I reach deep down in there, felt something cold and smooth beneath my fingertips, and took it out to see what it was. It was a switchblade; a small portable weapon with a black handle and a 4-inch blade that came out when I folded the handle the right way with a forceful flick of the wrist. This contraption wasn't mine. It was given to me by my cousin, William whom everyone calls 'Axl'. I didn't even want to bring this damn thing in the first place, but Axl kept nagging me to. He gave it to me last night before I went to bed while we were brushing our teeth. But, later that evening, when everyone was supposed to be sleeping, I slipped out of bed and stuffed it back in a drawer of clothes in his room. But, I guess, that sneaky son of a bitch smuggled it back and put it in with my stuff on my motorcycle while he had excused himself to the bathroom before finishing breakfast this morning.

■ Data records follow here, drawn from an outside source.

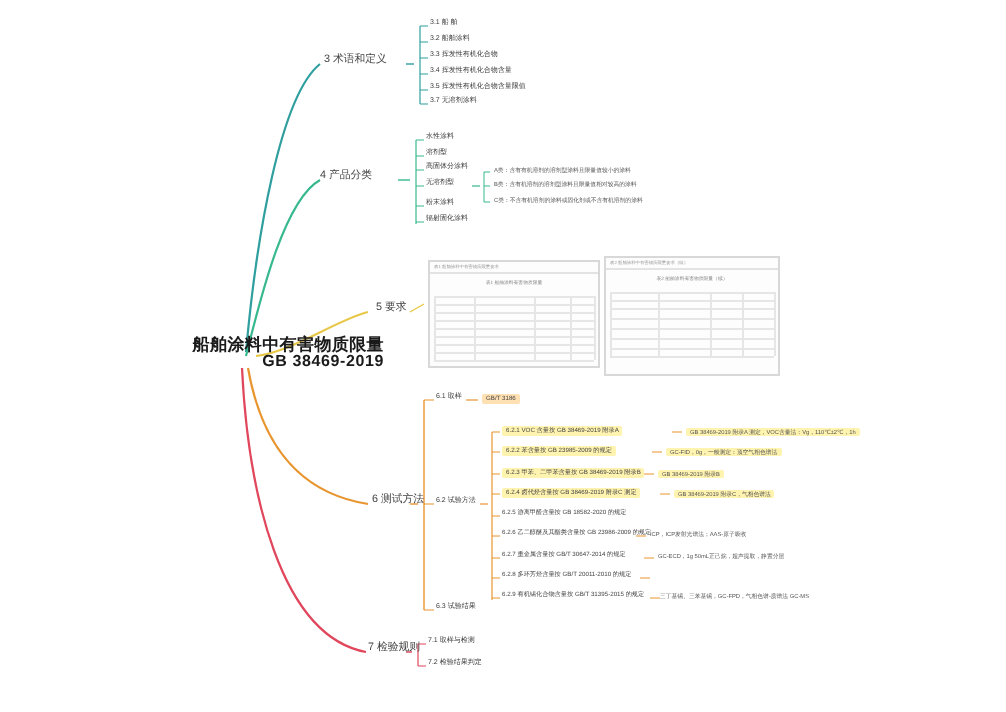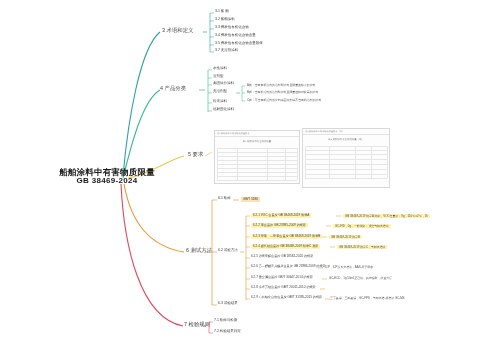--- a/index.html
+++ b/index.html
@@ -8,21 +8,21 @@
     font-family:"Liberation Sans","DejaVu Sans",sans-serif;
     -webkit-font-smoothing:antialiased;
   }
   #canvas{position:relative;width:503px;height:356px;}
   svg.links{position:absolute;left:0;top:0;width:503px;height:356px;pointer-events:none;}
 
   .node{position:absolute;white-space:nowrap;line-height:1.1;}
 
   
   #central{
-    left:48px;top:168px;width:118px;text-align:center;
+    left:74px;top:168px;width:118px;text-align:right;
     font-size:8.5px;font-weight:bold;color:#1a1a1a;letter-spacing:.2px;
   }
   #central .ln2{font-size:8px;letter-spacing:.3px;}
 
   
   .main{font-size:5.4px;color:#333;font-weight:normal;}
 
   
   .sub{font-size:3.5px;color:#3a3a3a;}
   .sub2{font-size:3.1px;color:#444;}
@@ -80,21 +80,21 @@
 
     <path d="M336,216 h5 M326,226 h5 M322,237 h5 M330,247 h5 M318,268 h5 M322,279 h5 M320,289 h5 M325,299 h5" stroke="#e8952f" stroke-width=".5" fill="none"></path>
 
     <path d="M203,326 L206,326" stroke="#e0465c" stroke-width=".7" fill="none"></path>
     <path d="M209,322 L209,333" stroke="#e0465c" stroke-width=".6" fill="none"></path>
     <path d="M209,322 h4 M209,333 h4" stroke="#e0465c" stroke-width=".5" fill="none"></path>
   </svg>
 
   <div class="node" id="central">
     <div>船舶涂料中有害物质限量</div>
-    <div class="ln2">GB 38469-2024</div>
+    <div class="ln2">GB 38469-2019</div>
   </div>
 
   <div class="node main" style="left:162px;top:28px;color:#444;">3 术语和定义</div>
   <div class="node sub" style="left:215px;top:10px;">3.1 船  舶</div>
   <div class="node sub" style="left:215px;top:18px;">3.2 船舶涂料</div>
   <div class="node sub" style="left:215px;top:26px;">3.3 挥发性有机化合物</div>
   <div class="node sub" style="left:215px;top:34px;">3.4 挥发性有机化合物含量</div>
   <div class="node sub" style="left:215px;top:42px;">3.5 挥发性有机化合物含量限值</div>
   <div class="node sub" style="left:215px;top:49px;">3.7 无溶剂涂料</div>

I held the switchblade out in the palm of my hand and just stared numbly at it. Then, remembered that I was in public and looked frantically around to make sure no one had caught me with it. The people around me, piling out of their cars and locking up their bikes, appeared like they could care less for they were all still too groggy to be competent enough of what was going on around them, much less a guy with an unconcealed weapon on school property no less! Shrugging that moment of fear off, I decided to pocket the switchblade anyways. Even though I didn't want to carry it around in my back pocket, I thought it would be better to be safe and alive than sorry and lying on the ground bleeding to death. My cousin knew more about this town than I did, so I have to be prepared for anything.
I sighed heavily to compose myself, adjusted the shoulder straps of my backpack, and began to make my way around the bend and to the front of the school. All the while, keeping in mind what Axl told me about the social classes and gangs were like around here. They had very different standards than what I was used to in southern California. Also, at all costs, it was best to avoid the Socials…excuse me…'Socs'… It was very dangerous for a lone 'greaser' to get in their way if they were in a pack. I just laughed in his face and called him paranoid for the 'Socs' around home, were no threat at all. Of course, I got a heated glare in return. Axl looked like he wanted to punch me silly to get it through my head. But, I didn't care since I was laughing so hard. I almost felt like laughing right now, but ended up just grinning to myself; remembering the fact that while I was carrying around a 4-inch blade, his was a sixer just asking for a fight or get arrested. 'Talk about paranoid!'
As I was making my way along the side walk near the carpool lanes in front of the main building, I noticed the divide in social classes that my cousin told me about. The people dressed in fine, expensive clothing avoided walking too close next to others who sported hand me downs and things they stole that hadn't been nailed down to the shelves. I could clearly tell where I stood in their society, a greaser. It was painfully obvious from the way I dressed, wear my hair, and came in on a motorcycle. Even though this wasn't entirely foreign to me, standing out as a greaser, but it was in the sense that I lived near the border between what was considered 'Soc' and 'Greaser' territory. My aunt and her husband lived dangerously close to Soc territory and yet owned a nice, big, decent house in Greaser territory. They were considered Socs, but were pretty lenient about how they raised two wild teenage boys under their roof. Axl and I were greasers at heart, and they were perfectly fine with that. As long as we were being ourselves and not breaking the law without telling them about it, we were good boys in their eyes.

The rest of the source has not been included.